Researchers at AI SpaceFactory, in collaboration with Techmer PM, formulated a mixture of basalt fibre (which could be extracted from Martian rock) and renewable bioplastic (polylactic acid, or PLA – which could be processed from plants grown on Mars). This polymer composite outperformed concrete in NASA's testing for strength and durability, with up to three times greater strength in compression, and five times more durability in freeze-thaw conditions.

Basalt fibre is known for its superb tensile strength – comparable to carbon fibre and Kevlar, yet much simpler to produce. It is also among the most effective thermal insulators known. The bioplastic, meanwhile, is an effective shield for ionising cosmic radiation, has low conductivity, and is dimensionally stable with the lowest coefficient of thermal expansion among all plastics. It is also non-toxic, unlike petrochemical-based plastics that emit high levels of toxic micro-particles such as styrene. Finally, the plastic is recyclable and can be manufactured in-situ.

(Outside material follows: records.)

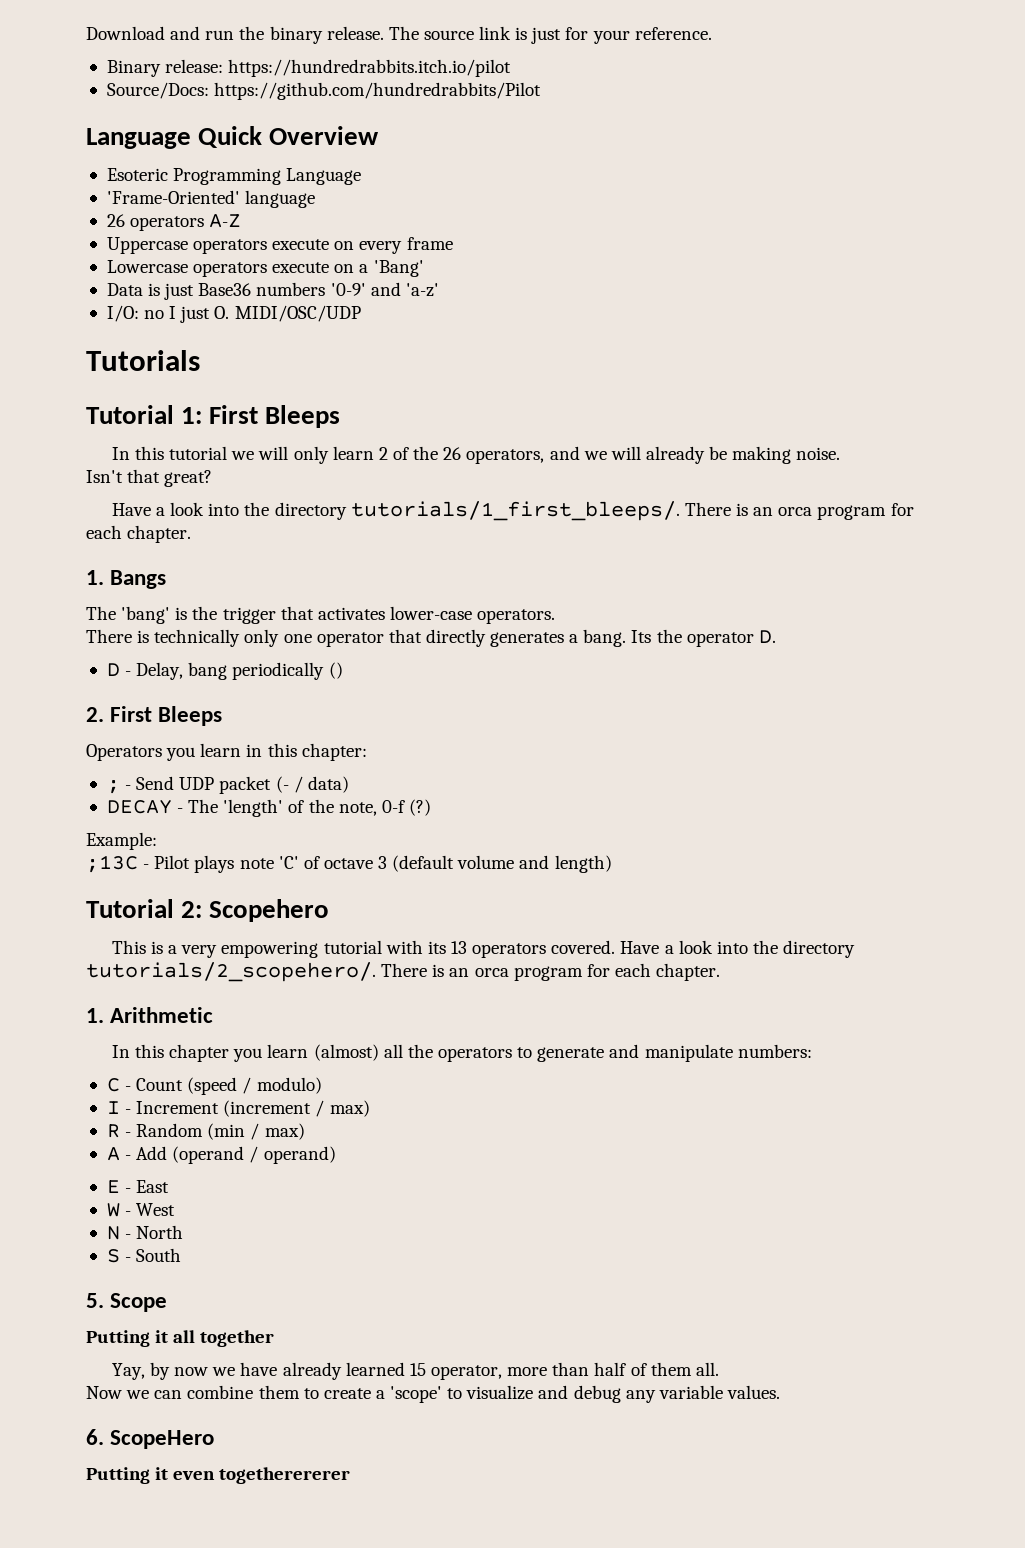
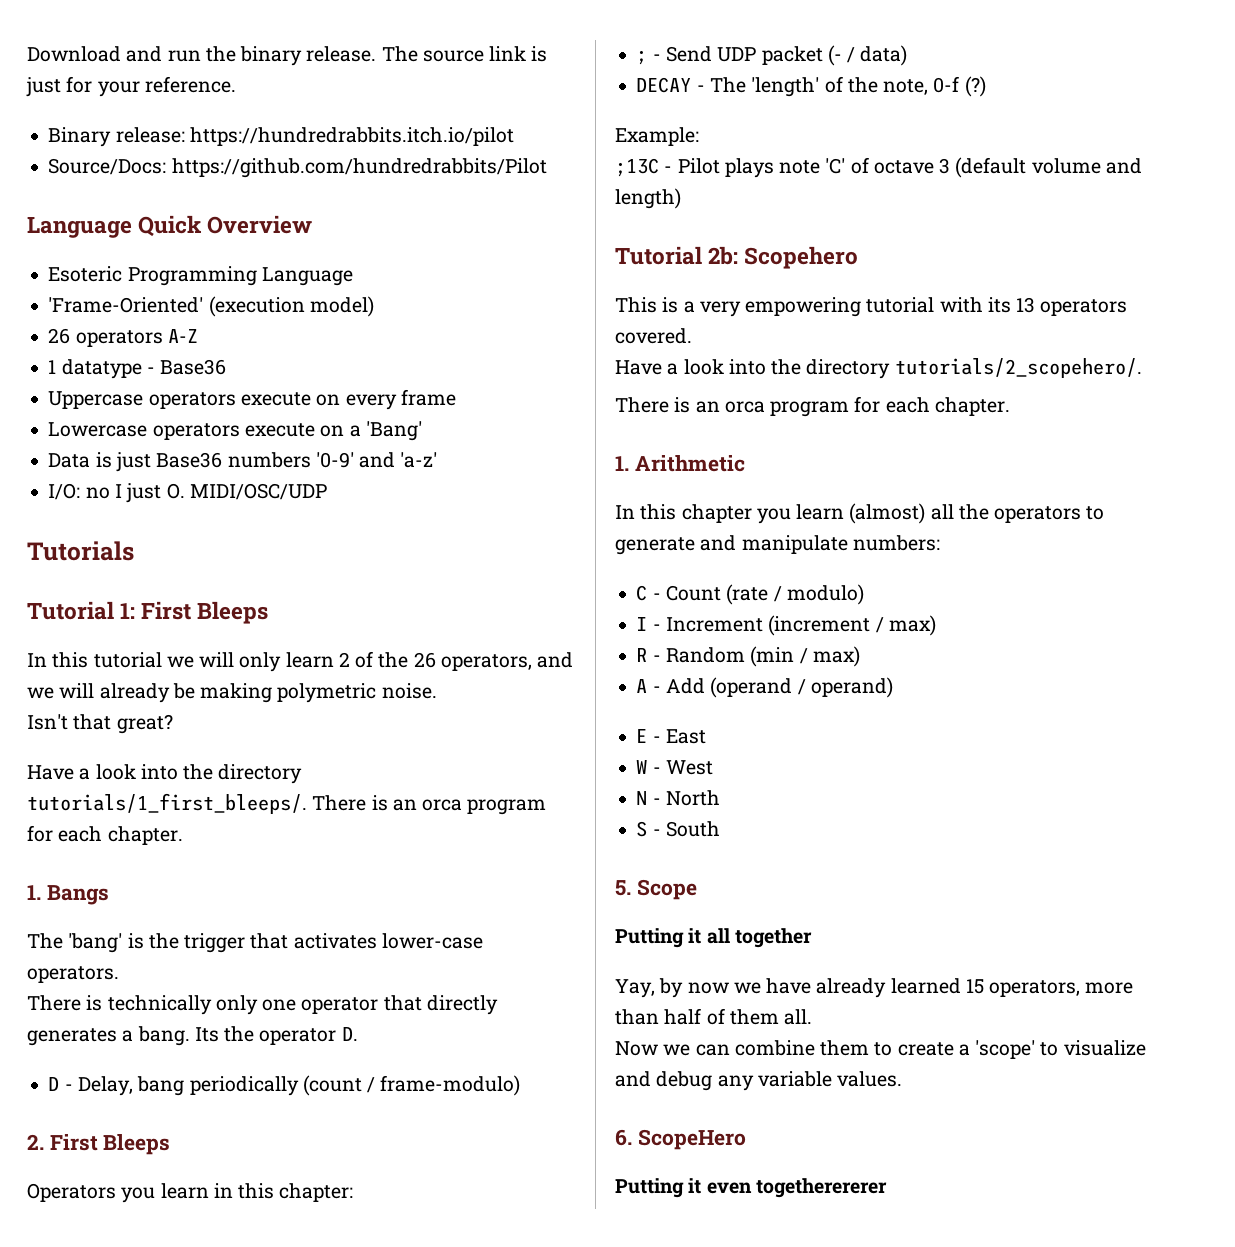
- 'Frame-Oriented' language
+ 'Frame-Oriented' (execution model)
+ 1 datatype - Base36
- In this tutorial we will only learn 2 of the 26 operators, and we will already be making noise.
+ In this tutorial we will only learn 2 of the 26 operators, and we will already be making polymetric noise.
- D - Delay, bang periodically ()
+ D - Delay, bang periodically (count / frame-modulo)
- Tutorial 2: Scopehero
+ Tutorial 2b: Scopehero
- This is a very empowering tutorial with its 13 operators covered. Have a look into the directory tutorials/2_scopehero/. There is an orca program for each chapter.
+ This is a very empowering tutorial with its 13 operators covered.
+ Have a look into the directory tutorials/2_scopehero/.
+ There is an orca program for each chapter.
- C - Count (speed / modulo)
+ C - Count (rate / modulo)
- Yay, by now we have already learned 15 operator, more than half of them all.
+ Yay, by now we have already learned 15 operators, more than half of them all.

Combined, NASA believes this basalt and bioplastic composite material shows tremendous promise for use in Martian habitats of the future. The overall design impressed the agency so much, in fact, that it recently awarded AI SpaceFactory with first place, among a total of 60 competition entrants. In the final challenge, contestants had 30 hours to build 1/3 scale models using robotic construction technology. AI SpaceFactory won $500,000 for its efforts.

The MARSHA habitat is designed to reduce the need for construction rovers working and moving around on unfamiliar terrain. A vertically telescoping arm is attached to a rover that stays still while the composite material is deposited layer by layer. Upon completion, the building could serve as a bright, multi-level, corridor-free home that minimises its footprint while maximising internal space. Standing tall on the surface, it would grant occupants a superior vantage point to observe the landscape outside.

Four levels are proposed – a ground-level 'garage' with space suits, access to an exploration rover, data/power port and wet lab; a dry lab and kitchen above, serving as the main hub; a level above that with individual cabins, sanitation, and hydroponics garden; and a top floor with overhead skylight, exercise and recreational facilities. Miniature nuclear reactors and solar panels (included in the renderings below) would provide a power source.

AI SpaceFactory believes the habitat could be used here on Earth too – perhaps in remote or currently inhospitable environments – and is now working to develop a "TERA" version.